◆ BRIEF ◆
The lines below may contain the word "payment". Please count those that do and give the number alone.

(Stored dataset items)

....................

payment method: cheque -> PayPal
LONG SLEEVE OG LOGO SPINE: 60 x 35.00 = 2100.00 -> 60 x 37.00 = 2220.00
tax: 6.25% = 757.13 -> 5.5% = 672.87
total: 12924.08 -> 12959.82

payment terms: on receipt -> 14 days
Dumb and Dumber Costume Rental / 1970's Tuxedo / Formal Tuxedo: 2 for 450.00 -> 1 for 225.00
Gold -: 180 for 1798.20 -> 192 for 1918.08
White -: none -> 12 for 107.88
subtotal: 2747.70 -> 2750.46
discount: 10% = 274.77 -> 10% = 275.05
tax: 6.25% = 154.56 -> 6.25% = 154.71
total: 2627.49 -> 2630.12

....................

◆ PROBLEM SOLUTION ◆
2